Each catheter was fixed

with a surgical suture At the en

Each catheter was fixed

with a surgical suture. At the end of experiment, animals were sacrificed by resection of the heart, liver, spleen, lung, kidney, brain, M. gastrocnemius and small intestine under deep isoflurane anesthesia. In the main setting we compared three experimental groups. One group (n = 14) received PFD-filled PLGA microcapsules (1.5 µm), one group (n = 9) was medicated with a sterile solution of 0.25% PVA (maximum possible concentration of PVA remainder from capsule synthesis) and one group (n = 9) was treated with 0.9% NaCl. All solutions were infused continuously for 30 min into the right femoral vein using a syringe pump (20 ml/kg body weight × h). The total volume of 20 ml/kg body weight was chosen, because this is a typical volume (5–30 ml/kg body weight) for studies with oxygen carriers [ 2, 14]. The short infusion Ulixertinib cell line time of 30 min was selected as pre-hospital treatment of trauma or other severely injured patients (the potential target population for artificial oxygen carriers) should not exceed 30–40 min [ 15, 16]. After the stop check details of infusion, 12 animals were monitored for 4 h.

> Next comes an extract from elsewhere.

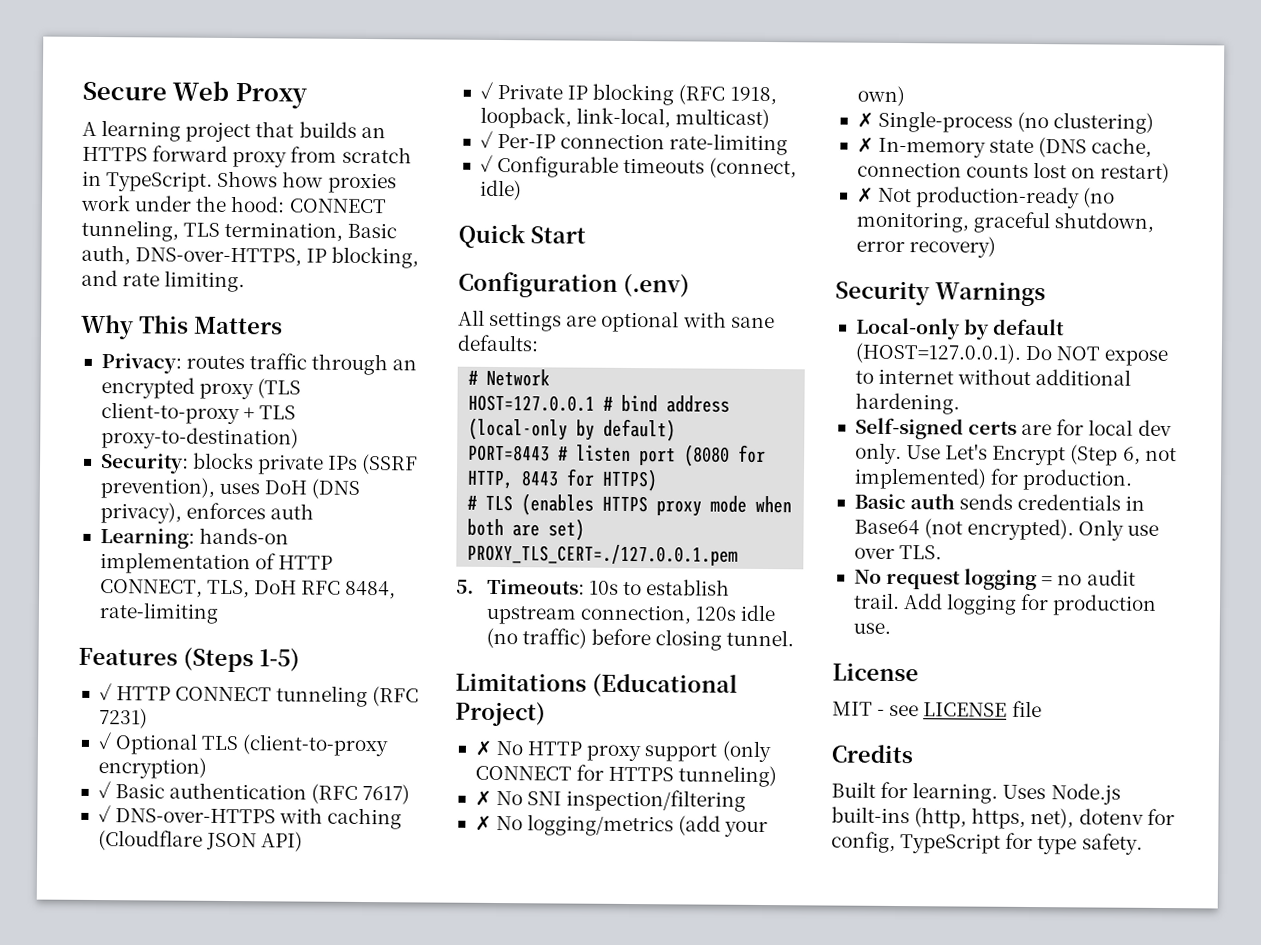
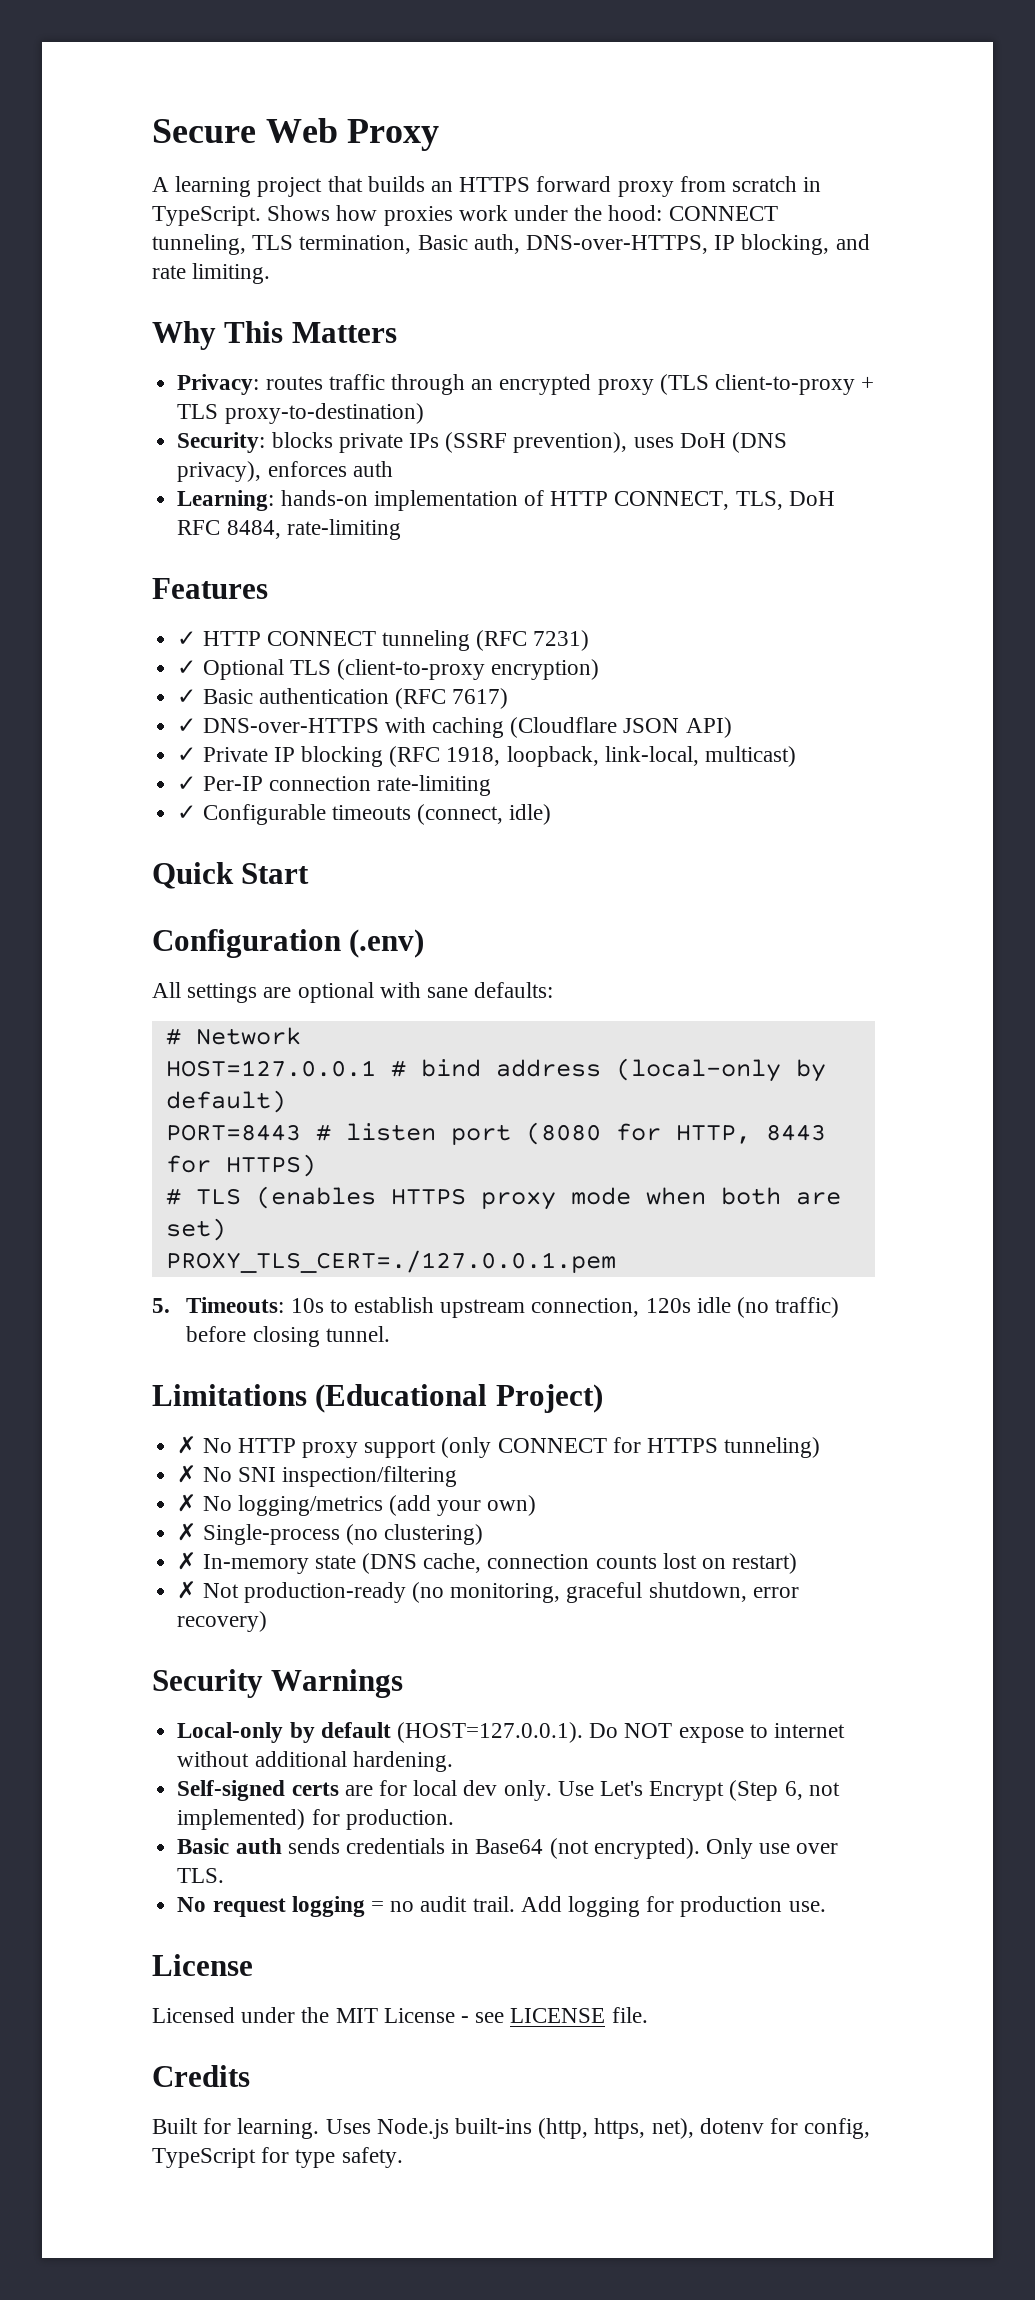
- Features (Steps 1-5)
+ Features
- MIT - see LICENSE file
+ Licensed under the MIT License - see LICENSE file.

As high blood volumes were required for determination of cytokines and complement factors, for 20 animals the main setting was shortened from 270 to 150 min and 90 min, respectively (NaCl and PVA each n = 3

and PFD-filled PLGA microcapsules 1.5 µm n = 4 for both time points). The frozen section procedure (see below) was performed in an additional setting only slightly differing from the main setting (see section frozen section procedure) with 2 groups, one receiving 1 µm PFD-filled PLGA microcapsules (n = 2) and 5-FU mw one receiving 1.5 µm PFD-filled PLGA microcapsules (n = 2). For the assessment

of hepatic microcirculation, in vivo microscopy (intravital microscopy, IVM) was performed in an extra, independent setting (see section in vivo microscopy) with 4 groups: PFD-filled PLGA microcapsules (1 and 1.5 µm), PLGA microspheres (1.5 µm) and 0.9% NaCl each n = 6. Systolic blood pressure, diastolic blood pressure and mean arterial blood pressure (MAP) were recorded continuously via the femoral artery catheter that was connected to a pressure transducer and displayed on a monitor. Ringer solution was delivered at 3 ml/h to keep the catheter functional. Heart rates were determined from systolic blood pressure spikes. The breathing rate was determined by counting the ventilation movements per minute every 10 min. The core body temperature of the rats was continuously monitored using a rectal sensor; cooling below 37 °C was prevented by both an underlying thermostat-controlled operating table and by covering the animals with aluminum foil. Blood samples (0.5 ml) for both blood gas analysis and the monitoring of released enzymes activities in plasma in the main setting (see study groups) were taken from the femoral artery catheter before the start of infusion (after catheterization of A.